Task prompt –
The records below are to be duplicated character for character.

──────── Data section ────────

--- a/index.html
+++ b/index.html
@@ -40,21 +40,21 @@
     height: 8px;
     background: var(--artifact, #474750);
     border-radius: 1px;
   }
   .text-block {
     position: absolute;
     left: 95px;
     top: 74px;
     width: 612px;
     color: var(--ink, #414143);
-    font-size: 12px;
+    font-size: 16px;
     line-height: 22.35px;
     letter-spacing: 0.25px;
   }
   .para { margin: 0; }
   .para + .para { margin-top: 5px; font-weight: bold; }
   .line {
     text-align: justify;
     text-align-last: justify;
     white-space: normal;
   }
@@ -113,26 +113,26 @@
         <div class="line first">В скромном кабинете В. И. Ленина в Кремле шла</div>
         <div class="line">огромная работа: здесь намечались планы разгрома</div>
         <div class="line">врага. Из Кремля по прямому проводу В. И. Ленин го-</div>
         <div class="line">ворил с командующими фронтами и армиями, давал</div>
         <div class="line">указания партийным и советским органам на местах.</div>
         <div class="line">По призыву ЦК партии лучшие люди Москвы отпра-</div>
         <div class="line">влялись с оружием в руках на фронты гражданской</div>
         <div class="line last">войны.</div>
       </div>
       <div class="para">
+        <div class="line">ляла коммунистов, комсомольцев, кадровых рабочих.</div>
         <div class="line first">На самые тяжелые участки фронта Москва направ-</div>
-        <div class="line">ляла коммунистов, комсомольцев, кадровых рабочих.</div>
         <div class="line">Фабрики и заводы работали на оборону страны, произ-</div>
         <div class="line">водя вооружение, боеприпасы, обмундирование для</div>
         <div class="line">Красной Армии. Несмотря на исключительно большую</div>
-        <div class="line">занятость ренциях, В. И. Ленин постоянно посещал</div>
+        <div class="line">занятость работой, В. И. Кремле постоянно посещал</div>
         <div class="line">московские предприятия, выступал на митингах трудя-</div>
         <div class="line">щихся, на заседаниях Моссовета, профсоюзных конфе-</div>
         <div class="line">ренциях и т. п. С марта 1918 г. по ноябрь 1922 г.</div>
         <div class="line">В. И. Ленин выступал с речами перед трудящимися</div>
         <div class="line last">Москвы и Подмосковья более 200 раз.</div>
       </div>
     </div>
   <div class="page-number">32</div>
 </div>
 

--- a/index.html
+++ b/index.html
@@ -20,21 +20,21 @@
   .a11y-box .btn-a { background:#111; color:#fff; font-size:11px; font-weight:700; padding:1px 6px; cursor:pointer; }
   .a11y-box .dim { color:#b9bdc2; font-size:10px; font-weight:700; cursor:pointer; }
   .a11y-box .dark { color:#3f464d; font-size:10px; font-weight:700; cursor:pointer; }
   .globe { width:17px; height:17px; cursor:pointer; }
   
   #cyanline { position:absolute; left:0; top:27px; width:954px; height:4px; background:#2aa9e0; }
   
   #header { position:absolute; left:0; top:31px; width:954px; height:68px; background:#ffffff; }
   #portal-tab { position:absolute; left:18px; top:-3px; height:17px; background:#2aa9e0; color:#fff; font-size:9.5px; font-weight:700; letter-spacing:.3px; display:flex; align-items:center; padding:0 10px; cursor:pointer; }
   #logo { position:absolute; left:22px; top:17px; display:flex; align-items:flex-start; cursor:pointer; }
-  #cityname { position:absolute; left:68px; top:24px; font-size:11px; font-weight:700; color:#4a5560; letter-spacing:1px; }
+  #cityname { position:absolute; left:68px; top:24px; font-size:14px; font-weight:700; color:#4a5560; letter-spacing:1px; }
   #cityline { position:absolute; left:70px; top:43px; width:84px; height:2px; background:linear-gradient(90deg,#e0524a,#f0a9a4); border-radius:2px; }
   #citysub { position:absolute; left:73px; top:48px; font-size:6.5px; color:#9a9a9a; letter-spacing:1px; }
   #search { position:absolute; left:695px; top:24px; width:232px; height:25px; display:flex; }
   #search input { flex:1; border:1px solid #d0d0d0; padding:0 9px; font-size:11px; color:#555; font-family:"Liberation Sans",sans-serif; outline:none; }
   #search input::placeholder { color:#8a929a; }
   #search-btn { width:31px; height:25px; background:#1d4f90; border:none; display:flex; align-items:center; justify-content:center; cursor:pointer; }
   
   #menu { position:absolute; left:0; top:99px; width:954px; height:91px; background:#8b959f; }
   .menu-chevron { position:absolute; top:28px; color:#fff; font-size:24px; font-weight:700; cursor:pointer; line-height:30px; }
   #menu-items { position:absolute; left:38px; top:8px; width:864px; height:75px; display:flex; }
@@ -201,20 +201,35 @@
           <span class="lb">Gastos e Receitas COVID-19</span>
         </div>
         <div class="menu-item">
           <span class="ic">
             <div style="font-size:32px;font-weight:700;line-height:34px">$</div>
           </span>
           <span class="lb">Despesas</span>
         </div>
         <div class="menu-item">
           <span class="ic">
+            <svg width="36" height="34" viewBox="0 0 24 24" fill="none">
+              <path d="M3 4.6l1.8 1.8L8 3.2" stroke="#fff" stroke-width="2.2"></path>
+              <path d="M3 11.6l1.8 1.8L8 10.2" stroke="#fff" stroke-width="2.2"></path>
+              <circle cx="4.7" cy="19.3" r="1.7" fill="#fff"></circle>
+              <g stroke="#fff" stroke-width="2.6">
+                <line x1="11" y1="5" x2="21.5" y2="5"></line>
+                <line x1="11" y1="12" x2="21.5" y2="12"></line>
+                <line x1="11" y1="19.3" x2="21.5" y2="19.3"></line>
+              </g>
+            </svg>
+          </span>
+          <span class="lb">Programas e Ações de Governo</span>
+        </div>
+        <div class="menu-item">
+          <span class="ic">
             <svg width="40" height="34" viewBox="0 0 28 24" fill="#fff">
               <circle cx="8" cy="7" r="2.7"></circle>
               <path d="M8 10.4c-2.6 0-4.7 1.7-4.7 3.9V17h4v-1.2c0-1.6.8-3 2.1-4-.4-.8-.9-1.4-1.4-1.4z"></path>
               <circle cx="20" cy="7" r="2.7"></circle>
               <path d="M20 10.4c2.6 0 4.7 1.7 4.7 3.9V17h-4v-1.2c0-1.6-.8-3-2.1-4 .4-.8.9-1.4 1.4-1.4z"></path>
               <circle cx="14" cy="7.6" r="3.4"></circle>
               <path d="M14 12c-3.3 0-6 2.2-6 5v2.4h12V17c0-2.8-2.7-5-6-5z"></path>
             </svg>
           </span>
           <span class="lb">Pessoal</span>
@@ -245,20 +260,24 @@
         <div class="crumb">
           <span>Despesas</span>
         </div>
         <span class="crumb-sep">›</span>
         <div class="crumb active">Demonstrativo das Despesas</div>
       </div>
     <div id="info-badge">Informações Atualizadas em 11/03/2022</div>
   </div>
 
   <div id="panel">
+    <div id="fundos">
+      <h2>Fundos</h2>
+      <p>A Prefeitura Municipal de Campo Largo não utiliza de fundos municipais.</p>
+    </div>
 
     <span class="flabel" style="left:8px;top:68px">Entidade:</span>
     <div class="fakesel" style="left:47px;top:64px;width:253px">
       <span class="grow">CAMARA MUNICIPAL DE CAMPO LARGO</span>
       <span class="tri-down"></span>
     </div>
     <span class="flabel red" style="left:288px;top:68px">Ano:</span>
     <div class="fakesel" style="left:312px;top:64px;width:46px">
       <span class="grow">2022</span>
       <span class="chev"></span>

────────

Response –
--- a/index.html
+++ b/index.html
@@ -40,21 +40,21 @@
     height: 8px;
     background: var(--artifact, #474750);
     border-radius: 1px;
   }
   .text-block {
     position: absolute;
     left: 95px;
     top: 74px;
     width: 612px;
     color: var(--ink, #414143);
-    font-size: 12px;
+    font-size: 16px;
     line-height: 22.35px;
     letter-spacing: 0.25px;
   }
   .para { margin: 0; }
   .para + .para { margin-top: 5px; font-weight: bold; }
   .line {
     text-align: justify;
     text-align-last: justify;
     white-space: normal;
   }
@@ -113,26 +113,26 @@
         <div class="line first">В скромном кабинете В. И. Ленина в Кремле шла</div>
         <div class="line">огромная работа: здесь намечались планы разгрома</div>
         <div class="line">врага. Из Кремля по прямому проводу В. И. Ленин го-</div>
         <div class="line">ворил с командующими фронтами и армиями, давал</div>
         <div class="line">указания партийным и советским органам на местах.</div>
         <div class="line">По призыву ЦК партии лучшие люди Москвы отпра-</div>
         <div class="line">влялись с оружием в руках на фронты гражданской</div>
         <div class="line last">войны.</div>
       </div>
       <div class="para">
+        <div class="line">ляла коммунистов, комсомольцев, кадровых рабочих.</div>
         <div class="line first">На самые тяжелые участки фронта Москва направ-</div>
-        <div class="line">ляла коммунистов, комсомольцев, кадровых рабочих.</div>
         <div class="line">Фабрики и заводы работали на оборону страны, произ-</div>
         <div class="line">водя вооружение, боеприпасы, обмундирование для</div>
         <div class="line">Красной Армии. Несмотря на исключительно большую</div>
-        <div class="line">занятость ренциях, В. И. Ленин постоянно посещал</div>
+        <div class="line">занятость работой, В. И. Кремле постоянно посещал</div>
         <div class="line">московские предприятия, выступал на митингах трудя-</div>
         <div class="line">щихся, на заседаниях Моссовета, профсоюзных конфе-</div>
         <div class="line">ренциях и т. п. С марта 1918 г. по ноябрь 1922 г.</div>
         <div class="line">В. И. Ленин выступал с речами перед трудящимися</div>
         <div class="line last">Москвы и Подмосковья более 200 раз.</div>
       </div>
     </div>
   <div class="page-number">32</div>
 </div>
 

--- a/index.html
+++ b/index.html
@@ -20,21 +20,21 @@
   .a11y-box .btn-a { background:#111; color:#fff; font-size:11px; font-weight:700; padding:1px 6px; cursor:pointer; }
   .a11y-box .dim { color:#b9bdc2; font-size:10px; font-weight:700; cursor:pointer; }
   .a11y-box .dark { color:#3f464d; font-size:10px; font-weight:700; cursor:pointer; }
   .globe { width:17px; height:17px; cursor:pointer; }
   
   #cyanline { position:absolute; left:0; top:27px; width:954px; height:4px; background:#2aa9e0; }
   
   #header { position:absolute; left:0; top:31px; width:954px; height:68px; background:#ffffff; }
   #portal-tab { position:absolute; left:18px; top:-3px; height:17px; background:#2aa9e0; color:#fff; font-size:9.5px; font-weight:700; letter-spacing:.3px; display:flex; align-items:center; padding:0 10px; cursor:pointer; }
   #logo { position:absolute; left:22px; top:17px; display:flex; align-items:flex-start; cursor:pointer; }
-  #cityname { position:absolute; left:68px; top:24px; font-size:11px; font-weight:700; color:#4a5560; letter-spacing:1px; }
+  #cityname { position:absolute; left:68px; top:24px; font-size:14px; font-weight:700; color:#4a5560; letter-spacing:1px; }
   #cityline { position:absolute; left:70px; top:43px; width:84px; height:2px; background:linear-gradient(90deg,#e0524a,#f0a9a4); border-radius:2px; }
   #citysub { position:absolute; left:73px; top:48px; font-size:6.5px; color:#9a9a9a; letter-spacing:1px; }
   #search { position:absolute; left:695px; top:24px; width:232px; height:25px; display:flex; }
   #search input { flex:1; border:1px solid #d0d0d0; padding:0 9px; font-size:11px; color:#555; font-family:"Liberation Sans",sans-serif; outline:none; }
   #search input::placeholder { color:#8a929a; }
   #search-btn { width:31px; height:25px; background:#1d4f90; border:none; display:flex; align-items:center; justify-content:center; cursor:pointer; }
   
   #menu { position:absolute; left:0; top:99px; width:954px; height:91px; background:#8b959f; }
   .menu-chevron { position:absolute; top:28px; color:#fff; font-size:24px; font-weight:700; cursor:pointer; line-height:30px; }
   #menu-items { position:absolute; left:38px; top:8px; width:864px; height:75px; display:flex; }
@@ -201,20 +201,35 @@
           <span class="lb">Gastos e Receitas COVID-19</span>
         </div>
         <div class="menu-item">
           <span class="ic">
             <div style="font-size:32px;font-weight:700;line-height:34px">$</div>
           </span>
           <span class="lb">Despesas</span>
         </div>
         <div class="menu-item">
           <span class="ic">
+            <svg width="36" height="34" viewBox="0 0 24 24" fill="none">
+              <path d="M3 4.6l1.8 1.8L8 3.2" stroke="#fff" stroke-width="2.2"></path>
+              <path d="M3 11.6l1.8 1.8L8 10.2" stroke="#fff" stroke-width="2.2"></path>
+              <circle cx="4.7" cy="19.3" r="1.7" fill="#fff"></circle>
+              <g stroke="#fff" stroke-width="2.6">
+                <line x1="11" y1="5" x2="21.5" y2="5"></line>
+                <line x1="11" y1="12" x2="21.5" y2="12"></line>
+                <line x1="11" y1="19.3" x2="21.5" y2="19.3"></line>
+              </g>
+            </svg>
+          </span>
+          <span class="lb">Programas e Ações de Governo</span>
+        </div>
+        <div class="menu-item">
+          <span class="ic">
             <svg width="40" height="34" viewBox="0 0 28 24" fill="#fff">
               <circle cx="8" cy="7" r="2.7"></circle>
               <path d="M8 10.4c-2.6 0-4.7 1.7-4.7 3.9V17h4v-1.2c0-1.6.8-3 2.1-4-.4-.8-.9-1.4-1.4-1.4z"></path>
               <circle cx="20" cy="7" r="2.7"></circle>
               <path d="M20 10.4c2.6 0 4.7 1.7 4.7 3.9V17h-4v-1.2c0-1.6-.8-3-2.1-4 .4-.8.9-1.4 1.4-1.4z"></path>
               <circle cx="14" cy="7.6" r="3.4"></circle>
               <path d="M14 12c-3.3 0-6 2.2-6 5v2.4h12V17c0-2.8-2.7-5-6-5z"></path>
             </svg>
           </span>
           <span class="lb">Pessoal</span>
@@ -245,20 +260,24 @@
         <div class="crumb">
           <span>Despesas</span>
         </div>
         <span class="crumb-sep">›</span>
         <div class="crumb active">Demonstrativo das Despesas</div>
       </div>
     <div id="info-badge">Informações Atualizadas em 11/03/2022</div>
   </div>
 
   <div id="panel">
+    <div id="fundos">
+      <h2>Fundos</h2>
+      <p>A Prefeitura Municipal de Campo Largo não utiliza de fundos municipais.</p>
+    </div>
 
     <span class="flabel" style="left:8px;top:68px">Entidade:</span>
     <div class="fakesel" style="left:47px;top:64px;width:253px">
       <span class="grow">CAMARA MUNICIPAL DE CAMPO LARGO</span>
       <span class="tri-down"></span>
     </div>
     <span class="flabel red" style="left:288px;top:68px">Ano:</span>
     <div class="fakesel" style="left:312px;top:64px;width:46px">
       <span class="grow">2022</span>
       <span class="chev"></span>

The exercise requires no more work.